■ YOUR GOAL
Could you copy each line of the entries that contains "проходов"?

[Modification records]
========================

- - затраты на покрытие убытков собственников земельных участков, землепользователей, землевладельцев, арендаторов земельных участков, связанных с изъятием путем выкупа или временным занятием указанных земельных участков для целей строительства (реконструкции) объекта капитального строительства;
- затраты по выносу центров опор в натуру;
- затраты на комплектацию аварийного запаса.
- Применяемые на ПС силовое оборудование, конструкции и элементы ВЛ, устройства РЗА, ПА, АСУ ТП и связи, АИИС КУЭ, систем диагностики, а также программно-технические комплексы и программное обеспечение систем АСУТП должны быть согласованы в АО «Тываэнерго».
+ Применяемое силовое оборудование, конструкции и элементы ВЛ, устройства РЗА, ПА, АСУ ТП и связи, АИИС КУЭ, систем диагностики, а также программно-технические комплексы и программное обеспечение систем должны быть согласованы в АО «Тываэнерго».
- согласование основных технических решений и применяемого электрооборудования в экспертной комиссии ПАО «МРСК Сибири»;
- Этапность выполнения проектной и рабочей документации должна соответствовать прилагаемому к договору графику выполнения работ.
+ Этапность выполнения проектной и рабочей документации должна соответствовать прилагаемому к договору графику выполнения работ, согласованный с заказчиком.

========================

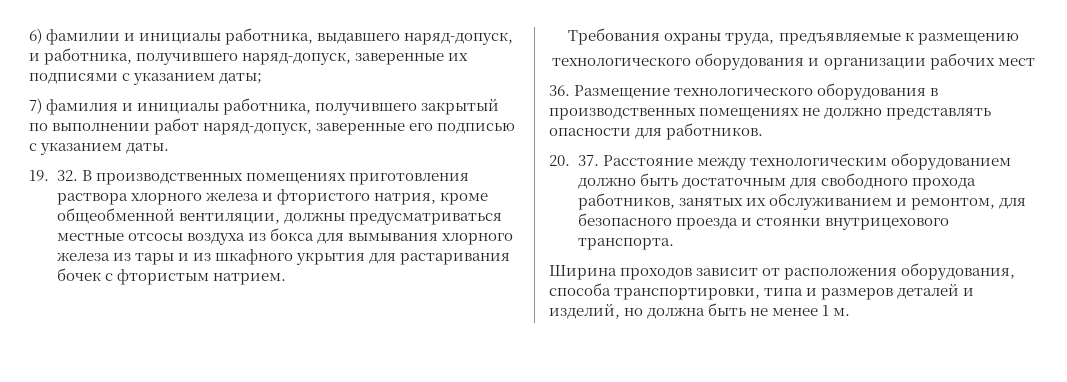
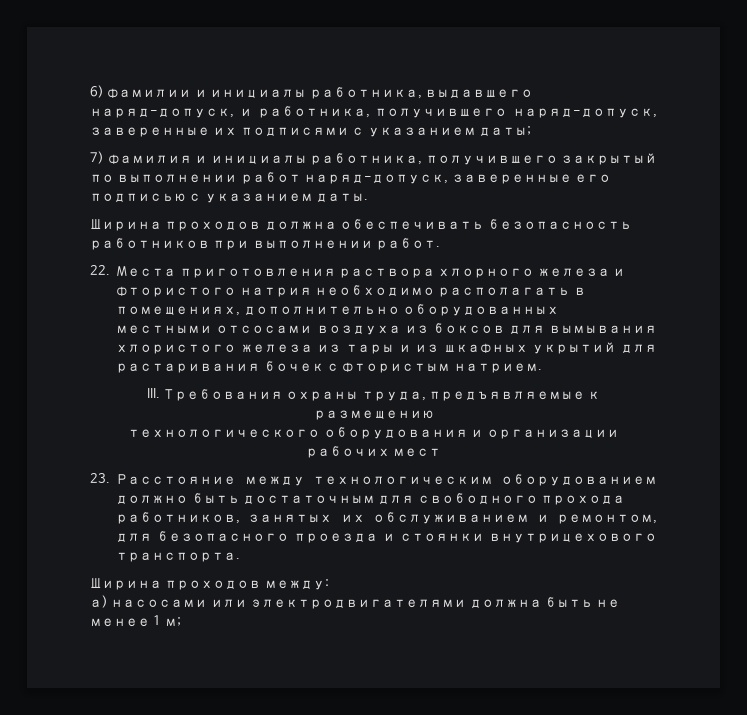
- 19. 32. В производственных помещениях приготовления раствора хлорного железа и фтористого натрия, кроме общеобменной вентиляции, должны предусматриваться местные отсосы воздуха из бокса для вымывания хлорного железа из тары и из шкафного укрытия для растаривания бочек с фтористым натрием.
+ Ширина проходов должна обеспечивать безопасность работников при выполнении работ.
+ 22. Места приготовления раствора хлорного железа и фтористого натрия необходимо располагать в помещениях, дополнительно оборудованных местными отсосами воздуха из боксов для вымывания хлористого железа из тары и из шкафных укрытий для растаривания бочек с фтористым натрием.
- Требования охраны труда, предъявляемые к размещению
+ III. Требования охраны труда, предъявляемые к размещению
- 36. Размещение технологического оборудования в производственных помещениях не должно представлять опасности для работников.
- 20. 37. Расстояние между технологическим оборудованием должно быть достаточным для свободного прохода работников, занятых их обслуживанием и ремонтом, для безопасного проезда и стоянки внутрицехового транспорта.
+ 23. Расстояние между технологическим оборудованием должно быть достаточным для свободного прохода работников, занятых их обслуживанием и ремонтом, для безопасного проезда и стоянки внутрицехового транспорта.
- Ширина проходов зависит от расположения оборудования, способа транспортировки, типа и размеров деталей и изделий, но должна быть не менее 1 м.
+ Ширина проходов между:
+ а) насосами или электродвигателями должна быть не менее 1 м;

========================

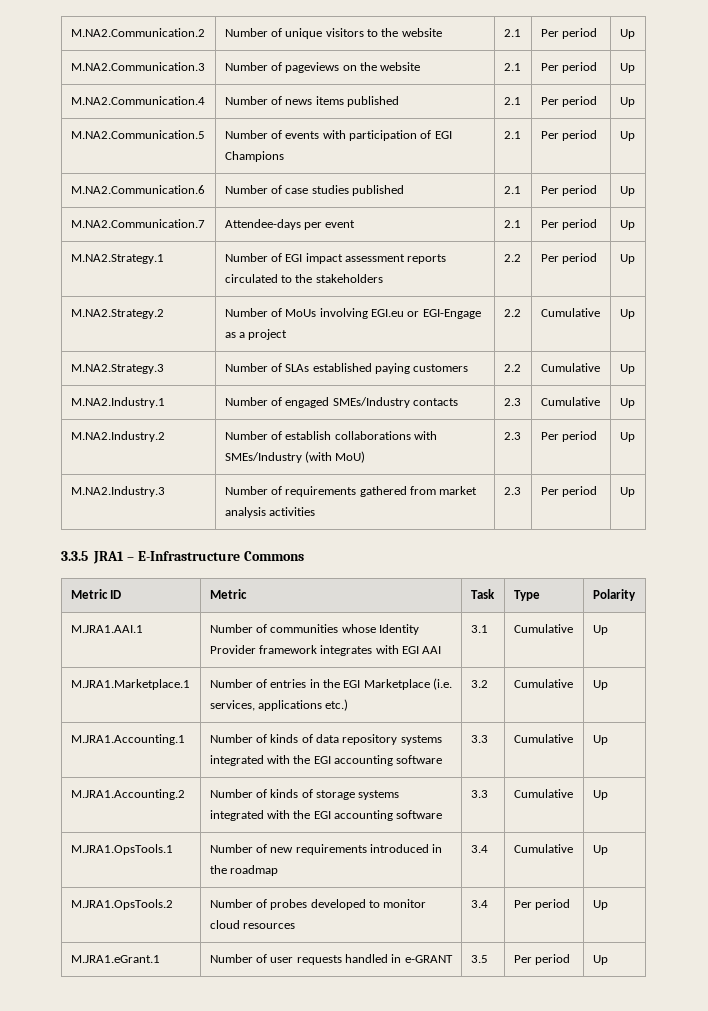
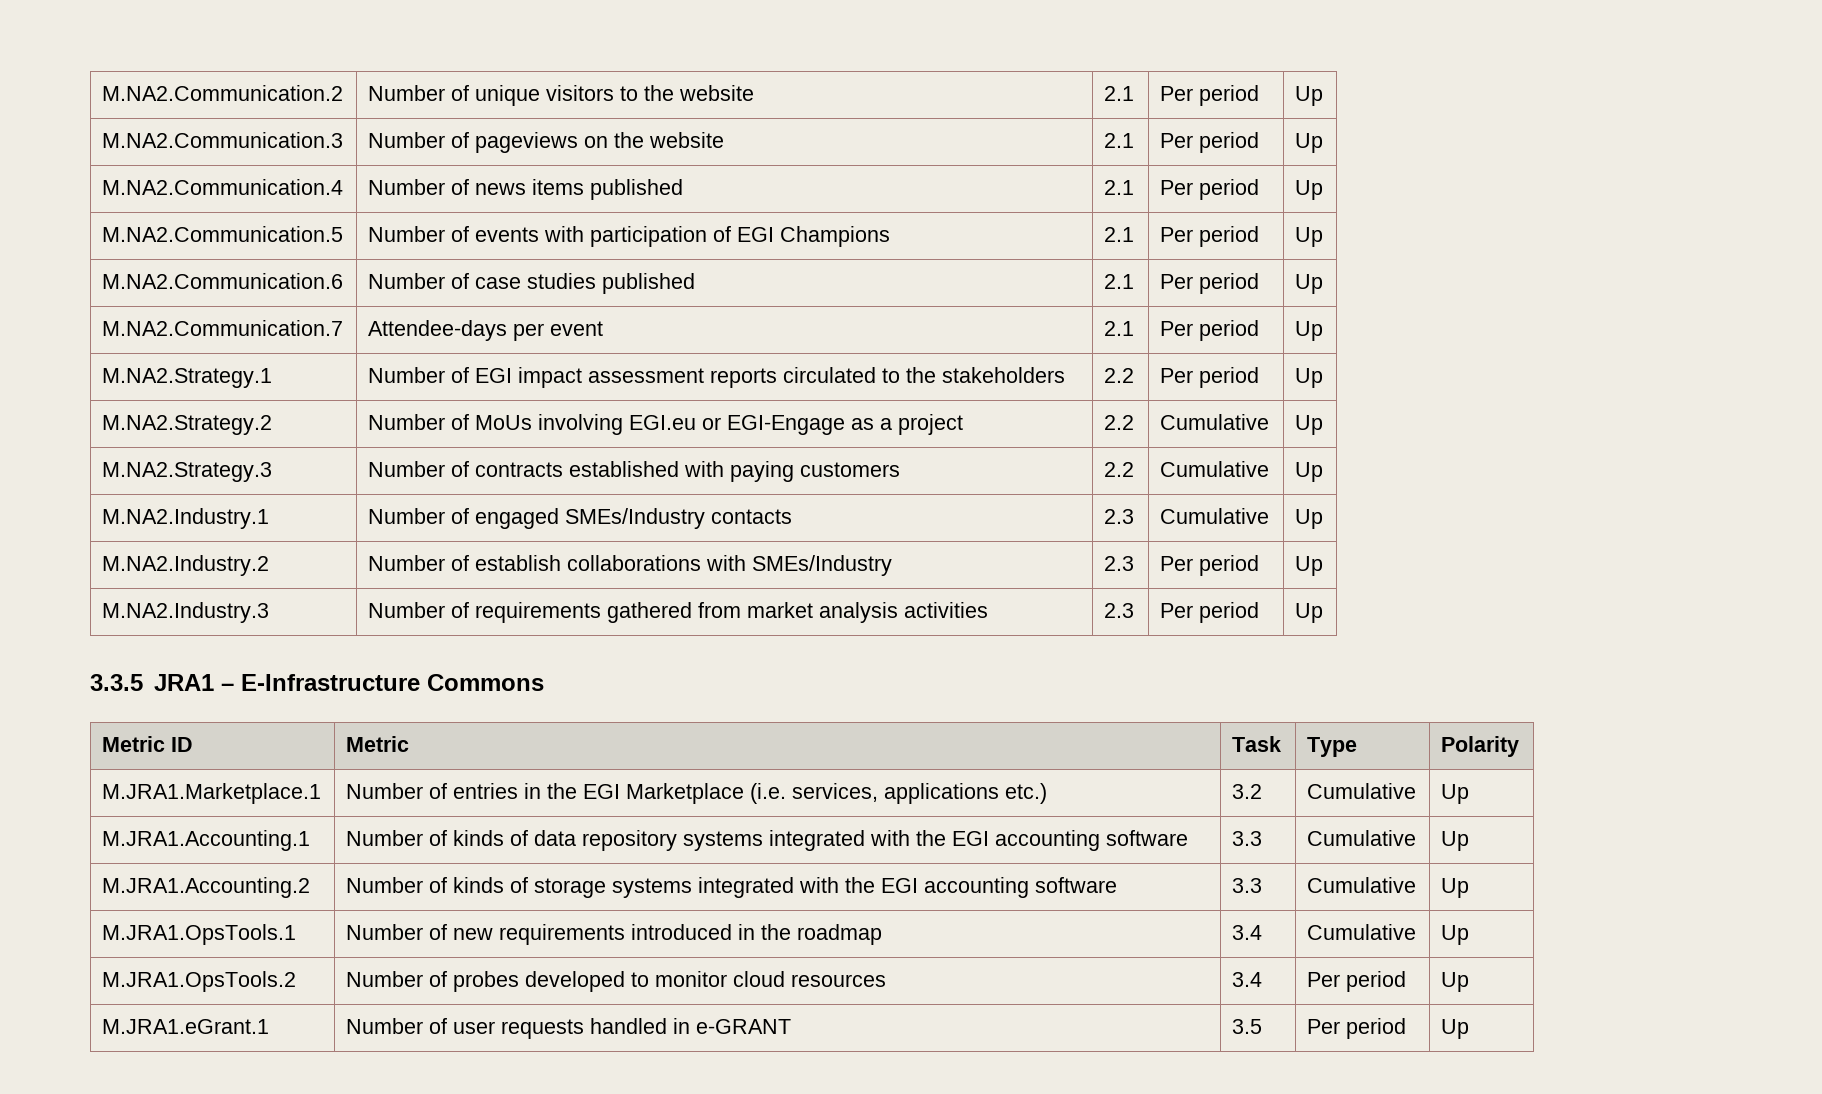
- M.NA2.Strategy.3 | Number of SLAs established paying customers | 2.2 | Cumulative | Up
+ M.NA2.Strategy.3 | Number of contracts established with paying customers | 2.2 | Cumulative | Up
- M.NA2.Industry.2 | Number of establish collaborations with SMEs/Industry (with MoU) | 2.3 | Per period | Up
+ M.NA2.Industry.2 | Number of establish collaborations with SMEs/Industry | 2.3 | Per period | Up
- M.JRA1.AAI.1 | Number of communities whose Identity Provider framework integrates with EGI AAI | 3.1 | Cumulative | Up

========================

■ WRITTEN ANSWER
+ Ширина проходов должна обеспечивать безопасность работников при выполнении работ.
- Ширина проходов зависит от расположения оборудования, способа транспортировки, типа и размеров деталей и изделий, но должна быть не менее 1 м.
+ Ширина проходов между:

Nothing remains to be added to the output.